_Given data_
# # # #
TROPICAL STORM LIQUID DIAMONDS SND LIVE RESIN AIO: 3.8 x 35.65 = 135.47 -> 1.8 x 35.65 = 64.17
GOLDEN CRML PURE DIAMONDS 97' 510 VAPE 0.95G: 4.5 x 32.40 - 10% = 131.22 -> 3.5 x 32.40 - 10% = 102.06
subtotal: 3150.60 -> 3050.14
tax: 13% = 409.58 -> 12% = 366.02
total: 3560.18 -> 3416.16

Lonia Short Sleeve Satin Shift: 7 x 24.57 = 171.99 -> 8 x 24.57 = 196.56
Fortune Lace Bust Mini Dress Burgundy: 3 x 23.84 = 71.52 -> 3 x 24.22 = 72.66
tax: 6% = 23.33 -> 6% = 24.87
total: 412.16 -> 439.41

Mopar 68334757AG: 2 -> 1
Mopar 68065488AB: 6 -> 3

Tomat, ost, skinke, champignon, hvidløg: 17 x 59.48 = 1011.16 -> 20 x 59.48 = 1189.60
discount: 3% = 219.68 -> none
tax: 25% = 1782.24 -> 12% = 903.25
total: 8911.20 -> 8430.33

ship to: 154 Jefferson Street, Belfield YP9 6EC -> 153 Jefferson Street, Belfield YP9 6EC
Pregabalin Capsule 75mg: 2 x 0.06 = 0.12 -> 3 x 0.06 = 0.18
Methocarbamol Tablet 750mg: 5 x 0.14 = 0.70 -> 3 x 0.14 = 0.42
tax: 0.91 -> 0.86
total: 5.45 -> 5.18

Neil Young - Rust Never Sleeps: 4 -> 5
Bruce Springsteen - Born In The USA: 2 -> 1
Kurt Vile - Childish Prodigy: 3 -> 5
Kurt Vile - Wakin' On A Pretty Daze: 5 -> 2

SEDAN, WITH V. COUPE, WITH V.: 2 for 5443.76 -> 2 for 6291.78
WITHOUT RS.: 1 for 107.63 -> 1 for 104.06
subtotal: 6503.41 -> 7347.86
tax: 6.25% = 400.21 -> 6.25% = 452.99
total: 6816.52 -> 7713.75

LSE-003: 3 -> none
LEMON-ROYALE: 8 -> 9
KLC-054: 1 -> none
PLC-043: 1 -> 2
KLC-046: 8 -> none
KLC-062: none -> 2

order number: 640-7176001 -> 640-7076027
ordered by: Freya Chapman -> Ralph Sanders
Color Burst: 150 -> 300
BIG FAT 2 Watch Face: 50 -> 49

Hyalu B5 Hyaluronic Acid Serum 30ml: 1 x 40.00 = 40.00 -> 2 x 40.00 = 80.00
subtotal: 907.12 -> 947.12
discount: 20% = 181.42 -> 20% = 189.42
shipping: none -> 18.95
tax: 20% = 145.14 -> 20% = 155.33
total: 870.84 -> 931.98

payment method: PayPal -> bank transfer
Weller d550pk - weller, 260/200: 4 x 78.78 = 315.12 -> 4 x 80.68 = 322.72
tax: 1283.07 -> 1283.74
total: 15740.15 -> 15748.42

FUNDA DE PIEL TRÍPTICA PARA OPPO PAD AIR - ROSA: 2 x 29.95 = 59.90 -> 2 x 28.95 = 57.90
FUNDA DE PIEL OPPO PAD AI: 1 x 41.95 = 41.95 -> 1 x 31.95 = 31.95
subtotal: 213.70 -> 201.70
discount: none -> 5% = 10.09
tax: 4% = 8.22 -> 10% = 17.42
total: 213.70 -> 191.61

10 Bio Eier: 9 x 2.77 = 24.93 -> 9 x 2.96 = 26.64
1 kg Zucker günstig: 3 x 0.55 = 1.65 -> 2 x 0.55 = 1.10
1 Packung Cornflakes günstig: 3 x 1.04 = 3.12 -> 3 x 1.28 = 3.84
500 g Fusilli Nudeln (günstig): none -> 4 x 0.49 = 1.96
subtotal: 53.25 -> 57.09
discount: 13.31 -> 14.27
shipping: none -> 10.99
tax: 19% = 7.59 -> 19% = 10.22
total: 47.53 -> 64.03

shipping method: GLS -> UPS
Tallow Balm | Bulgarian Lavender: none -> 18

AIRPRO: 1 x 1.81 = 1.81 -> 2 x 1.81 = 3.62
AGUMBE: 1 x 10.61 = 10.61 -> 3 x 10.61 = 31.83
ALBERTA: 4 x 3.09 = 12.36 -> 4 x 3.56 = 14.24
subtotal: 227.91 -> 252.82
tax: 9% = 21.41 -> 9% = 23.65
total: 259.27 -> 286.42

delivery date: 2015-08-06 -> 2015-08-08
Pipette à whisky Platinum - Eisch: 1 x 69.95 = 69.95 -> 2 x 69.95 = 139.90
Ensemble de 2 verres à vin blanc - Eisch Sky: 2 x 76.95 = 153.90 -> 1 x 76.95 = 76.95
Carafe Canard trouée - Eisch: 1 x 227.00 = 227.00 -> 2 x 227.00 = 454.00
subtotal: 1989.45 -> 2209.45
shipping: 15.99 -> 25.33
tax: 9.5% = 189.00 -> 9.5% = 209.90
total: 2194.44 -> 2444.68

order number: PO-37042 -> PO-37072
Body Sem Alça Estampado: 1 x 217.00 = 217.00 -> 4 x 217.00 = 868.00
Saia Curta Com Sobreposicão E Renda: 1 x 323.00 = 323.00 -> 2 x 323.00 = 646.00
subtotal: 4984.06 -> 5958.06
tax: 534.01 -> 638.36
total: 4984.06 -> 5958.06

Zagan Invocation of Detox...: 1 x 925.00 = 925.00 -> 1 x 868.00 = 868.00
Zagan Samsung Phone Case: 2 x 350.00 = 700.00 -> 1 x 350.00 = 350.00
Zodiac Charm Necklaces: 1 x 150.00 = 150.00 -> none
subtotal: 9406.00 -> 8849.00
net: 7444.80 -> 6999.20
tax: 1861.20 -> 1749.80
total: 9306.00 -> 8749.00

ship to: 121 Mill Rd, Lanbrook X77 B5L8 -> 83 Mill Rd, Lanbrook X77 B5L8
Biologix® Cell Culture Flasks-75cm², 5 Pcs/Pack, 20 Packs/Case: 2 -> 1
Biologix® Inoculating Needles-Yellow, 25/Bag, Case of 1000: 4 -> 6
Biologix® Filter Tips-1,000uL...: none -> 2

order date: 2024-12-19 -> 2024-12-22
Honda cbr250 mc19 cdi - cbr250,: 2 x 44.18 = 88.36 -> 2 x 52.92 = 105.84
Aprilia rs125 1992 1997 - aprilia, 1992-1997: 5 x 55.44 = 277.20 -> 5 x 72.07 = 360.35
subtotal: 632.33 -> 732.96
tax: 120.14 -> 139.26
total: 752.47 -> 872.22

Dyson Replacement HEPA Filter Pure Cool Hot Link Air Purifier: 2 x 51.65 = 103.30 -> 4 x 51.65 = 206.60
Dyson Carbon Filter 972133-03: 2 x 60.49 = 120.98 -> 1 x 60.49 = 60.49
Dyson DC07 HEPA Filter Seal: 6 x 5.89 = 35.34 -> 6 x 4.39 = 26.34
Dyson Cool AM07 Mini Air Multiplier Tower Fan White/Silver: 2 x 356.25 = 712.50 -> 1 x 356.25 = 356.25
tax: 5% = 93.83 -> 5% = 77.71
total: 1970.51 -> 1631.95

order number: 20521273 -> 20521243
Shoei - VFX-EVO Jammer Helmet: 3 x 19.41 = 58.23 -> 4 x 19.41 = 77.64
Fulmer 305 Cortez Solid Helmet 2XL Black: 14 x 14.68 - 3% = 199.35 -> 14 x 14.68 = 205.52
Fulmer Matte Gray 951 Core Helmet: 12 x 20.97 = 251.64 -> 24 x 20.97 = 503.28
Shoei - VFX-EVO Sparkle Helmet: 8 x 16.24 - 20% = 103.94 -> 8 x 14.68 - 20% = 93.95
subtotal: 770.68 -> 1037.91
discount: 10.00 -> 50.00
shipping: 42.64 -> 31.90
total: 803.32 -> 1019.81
# # # #
_Task item_
Restate, please, word for word the span of records running from the first line to the line bearing "ship to: 154", both included, and nothing outside it.

_Exercise result_
TROPICAL STORM LIQUID DIAMONDS SND LIVE RESIN AIO: 3.8 x 35.65 = 135.47 -> 1.8 x 35.65 = 64.17
GOLDEN CRML PURE DIAMONDS 97' 510 VAPE 0.95G: 4.5 x 32.40 - 10% = 131.22 -> 3.5 x 32.40 - 10% = 102.06
subtotal: 3150.60 -> 3050.14
tax: 13% = 409.58 -> 12% = 366.02
total: 3560.18 -> 3416.16

Lonia Short Sleeve Satin Shift: 7 x 24.57 = 171.99 -> 8 x 24.57 = 196.56
Fortune Lace Bust Mini Dress Burgundy: 3 x 23.84 = 71.52 -> 3 x 24.22 = 72.66
tax: 6% = 23.33 -> 6% = 24.87
total: 412.16 -> 439.41

Mopar 68334757AG: 2 -> 1
Mopar 68065488AB: 6 -> 3

Tomat, ost, skinke, champignon, hvidløg: 17 x 59.48 = 1011.16 -> 20 x 59.48 = 1189.60
discount: 3% = 219.68 -> none
tax: 25% = 1782.24 -> 12% = 903.25
total: 8911.20 -> 8430.33

ship to: 154 Jefferson Street, Belfield YP9 6EC -> 153 Jefferson Street, Belfield YP9 6EC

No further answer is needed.